In conclusion, our data suggest that while both modalities have excellent rates of prostate cancer index lesion detection, 68Ga-PSMA PET/CT demonstrates superior detection of both index and secondary cancer foci compared with mpMRI, a finding that is consistent across biopsy and RP histopathology. There is increasing evidence supporting the use of 68Ga-PSMA PET/CT in primary staging following diagnosis [16] as well as re-staging in men who demonstrate biochemical recurrence.

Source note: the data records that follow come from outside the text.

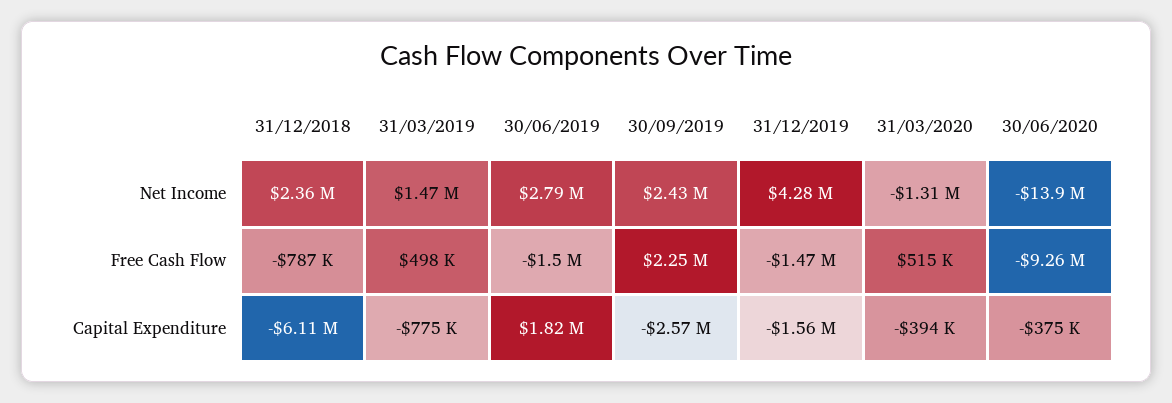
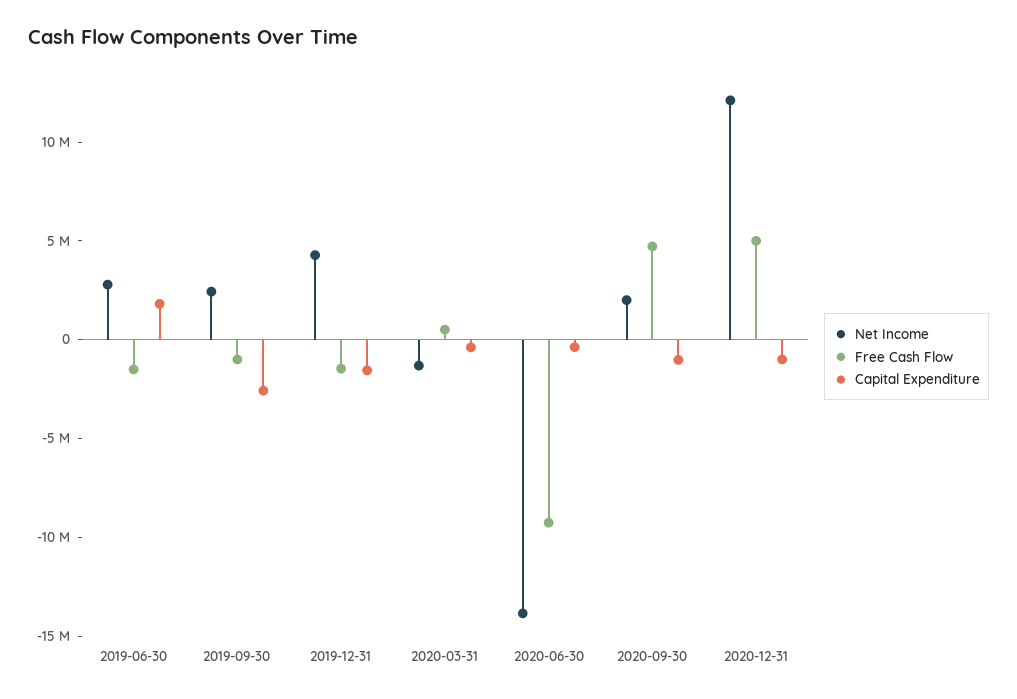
Net Income, 31/12/2018: 2360000 -> none
Net Income, 31/03/2019: 1470000 -> none
Free Cash Flow, 31/12/2018: -787000 -> none
Free Cash Flow, 31/03/2019: 498000 -> none
Free Cash Flow, 30/09/2019: 2250000 -> -1000000
Capital Expenditure, 31/12/2018: -6110000 -> none
Capital Expenditure, 31/03/2019: -775000 -> none
Net Income, 2020-09-30: none -> 2000000
Free Cash Flow, 2020-09-30: none -> 5000000
Capital Expenditure, 2020-09-30: none -> -1000000
Net Income, 2020-12-31: none -> 12000000
Free Cash Flow, 2020-12-31: none -> 5000000
Capital Expenditure, 2020-12-31: none -> -1000000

The superior diagnostic ability and multifocal tumour identification of 68Ga-PSMA PET/CT suggests a potential role in the diagnostic pathway, especially in patients with ongoing clinical concern of prostate cancer despite negative mpMRI. The promising results presented here support a PSMA-guided biopsy approach, and the results of prospective trials (ACTRN12618001640291, ClinicalTrials.gov Identifier: NCT03471650) are eagerly awaited.